The Paleo Diet - Loren Cordain [5]
PART ONE
Understanding the Paleo Diet
Introduction
This book represents the culmination of my lifelong interest in the link between diet and health, and of my fascination with anthropology and human origins. Although these scientific disciplines may at first appear to be unrelated, they are intimately connected.

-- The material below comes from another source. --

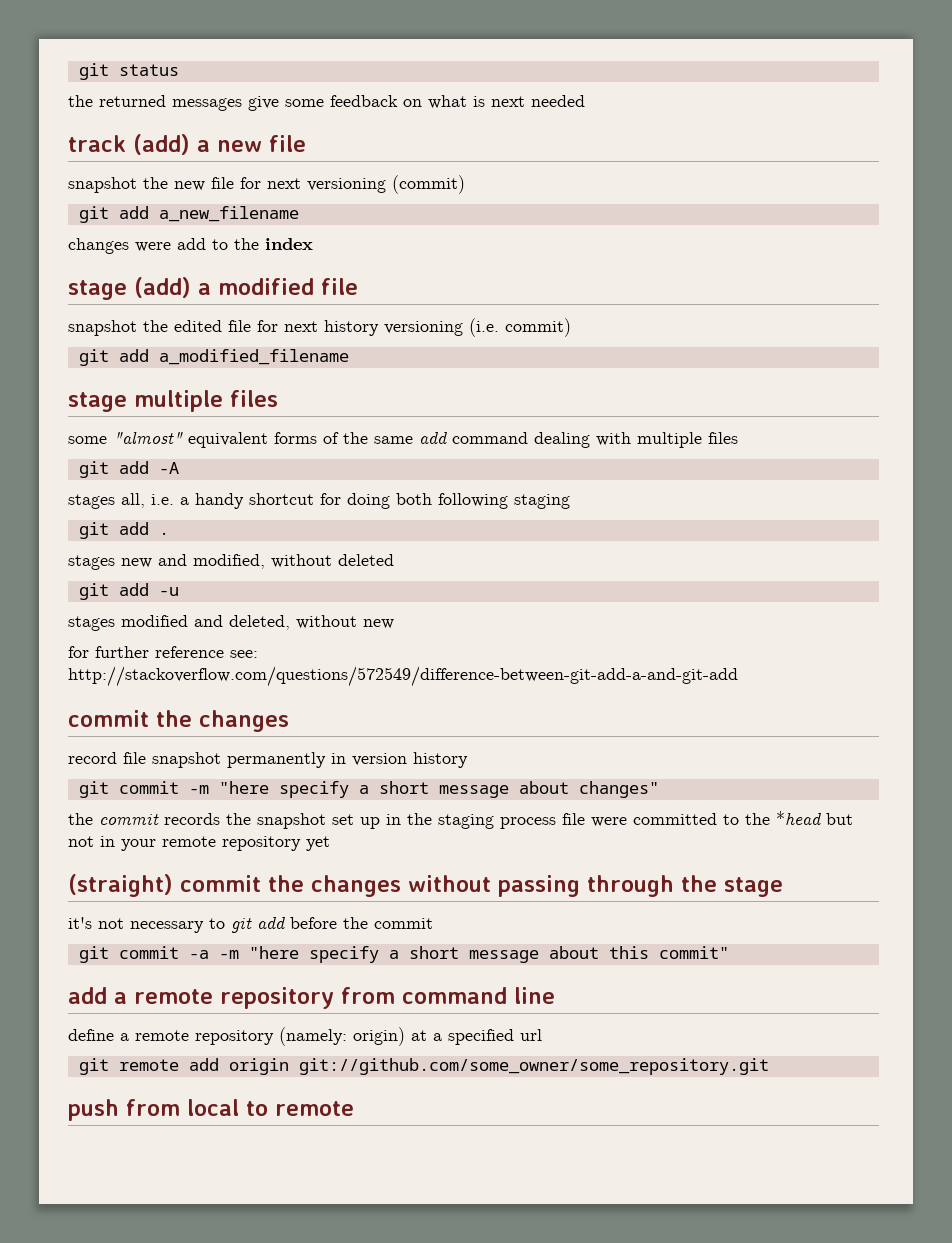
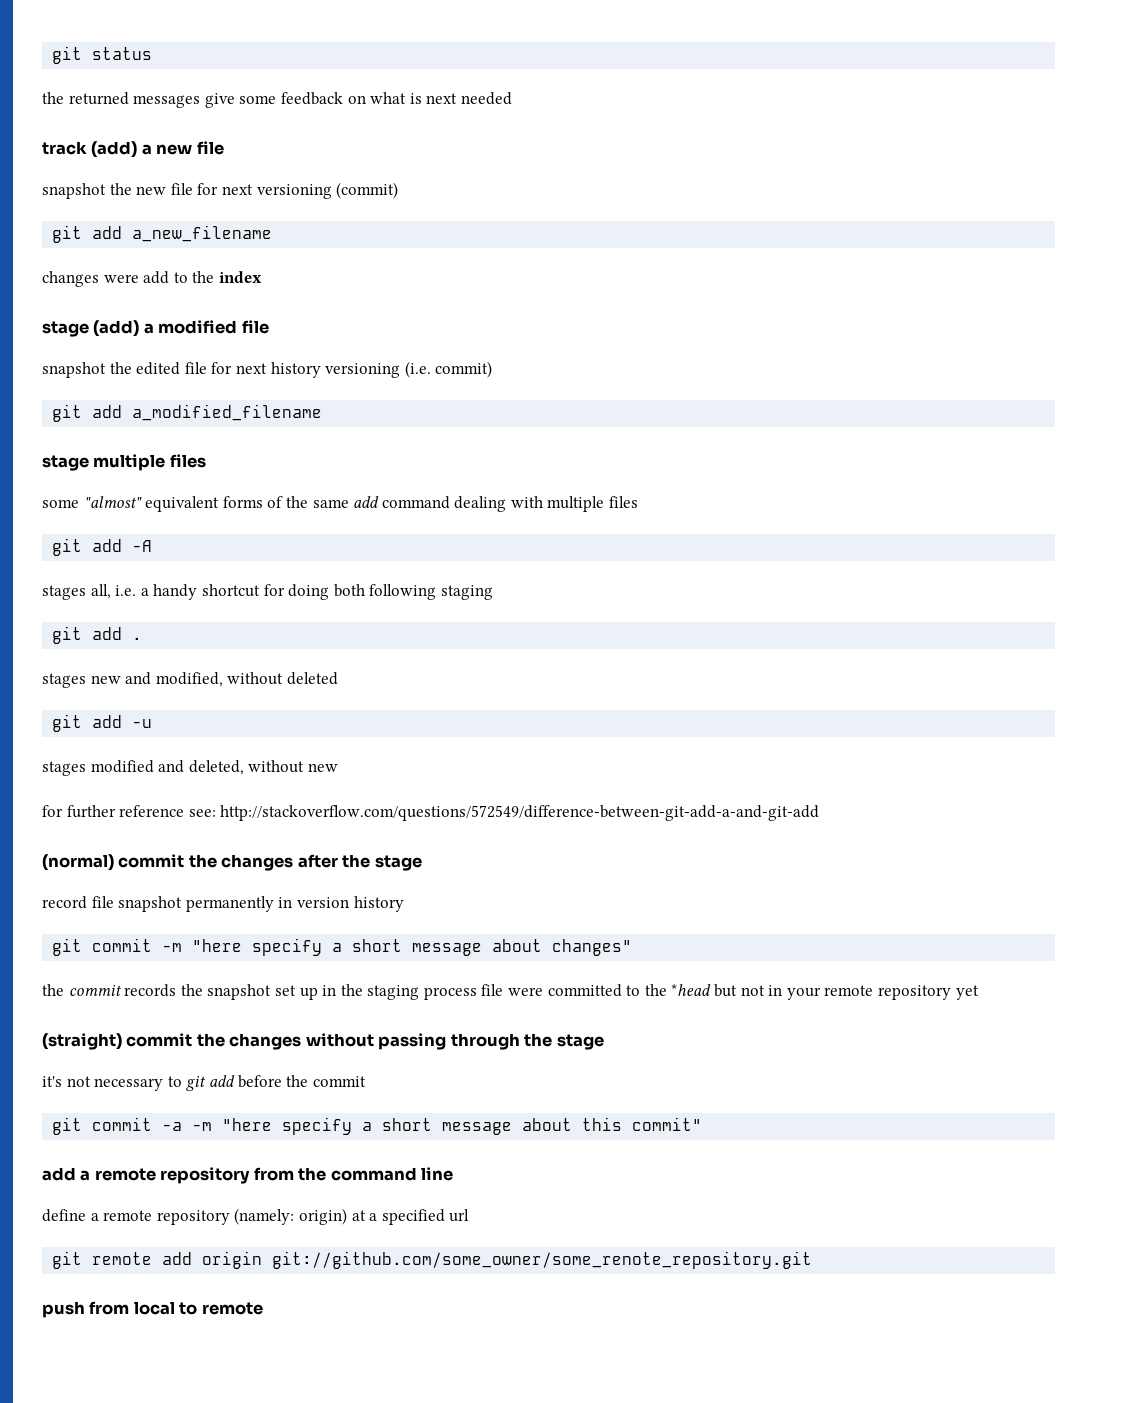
[68,710,289,732] commit the changes -> [42,854,422,871] (normal) commit the changes after the stage
(395, 995) none -> [298,1167,327,1181] the
[298,1058,769,1075] git://github.com/some_owner/some_repository.git -> [272,1251,813,1269] git://github.com/some_owner/some_renote_repository.git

Our origins—the very beginnings of the human species—can be traced to pivotal changes in the diet of our early ancestors that made possible the evolution of our large, metabolically active brains. The Agricultural Revolution and the adoption of cereal grains as staple foods allowed us to abandon forever our previous hunter-gatherer lifestyle and caused the Earth’s population to balloon and develop into the vast industrial-technological society in which we live today.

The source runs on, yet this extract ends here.